_Instructions to follow_: Retype the records word for word. Skip every image.

_Data shown_:
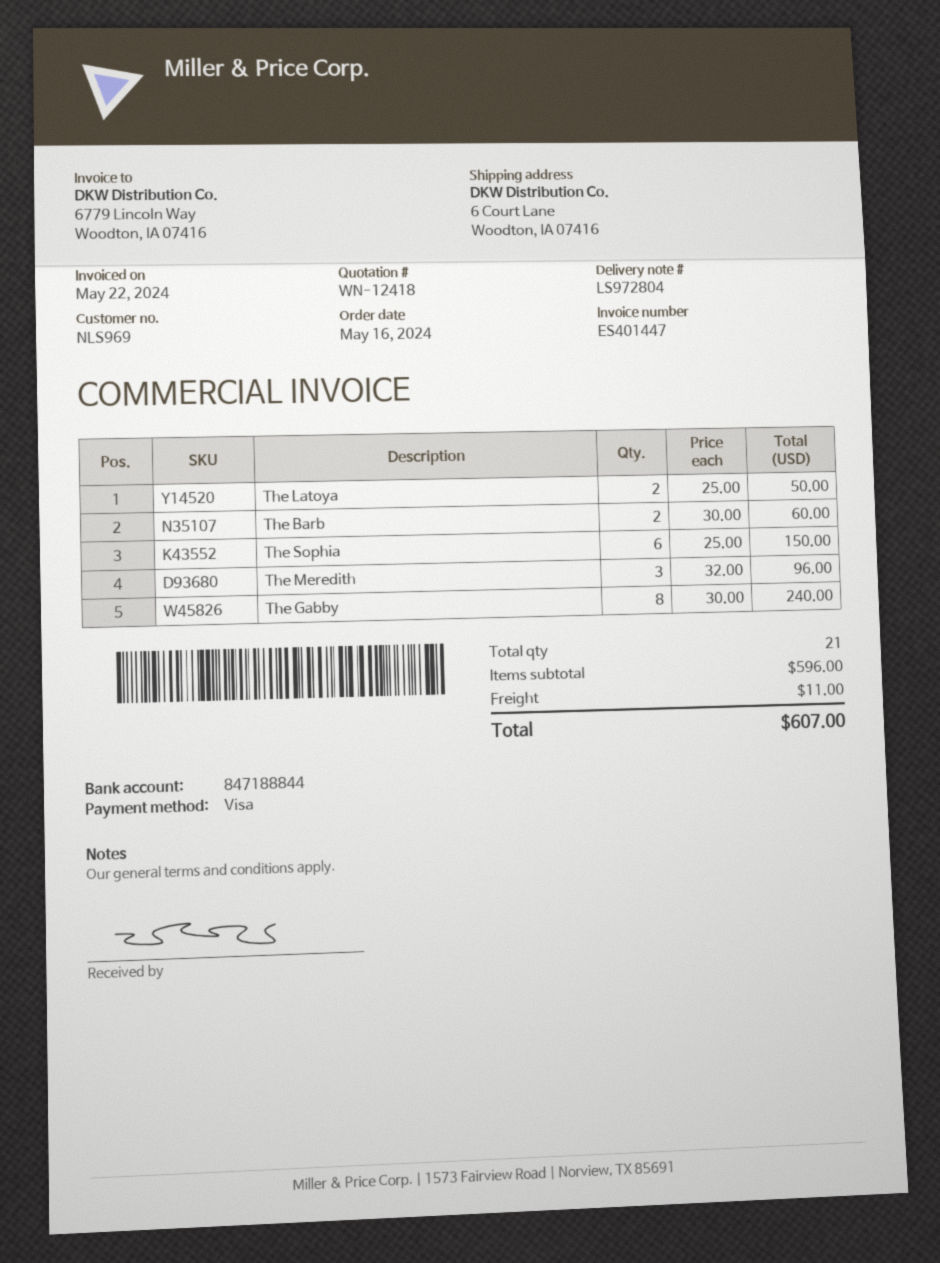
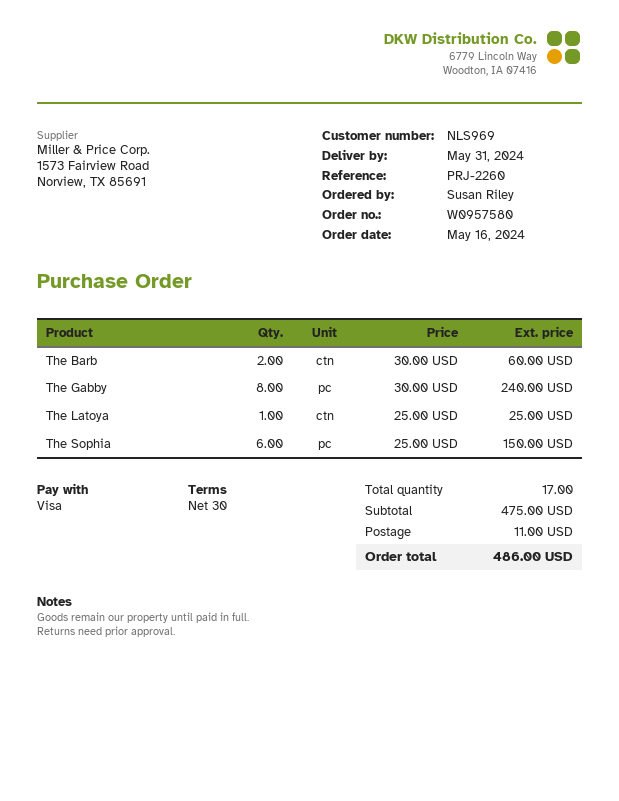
The Latoya: 2 x 25.00 = 50.00 -> 1 x 25.00 = 25.00
The Meredith: 3 x 32.00 = 96.00 -> none
total quantity: 21 -> 17
subtotal: 596.00 -> 475.00
total: 607.00 -> 486.00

_Solution to this task_:
The Latoya: 2 x 25.00 = 50.00 -> 1 x 25.00 = 25.00
The Meredith: 3 x 32.00 = 96.00 -> none
total quantity: 21 -> 17
subtotal: 596.00 -> 475.00
total: 607.00 -> 486.00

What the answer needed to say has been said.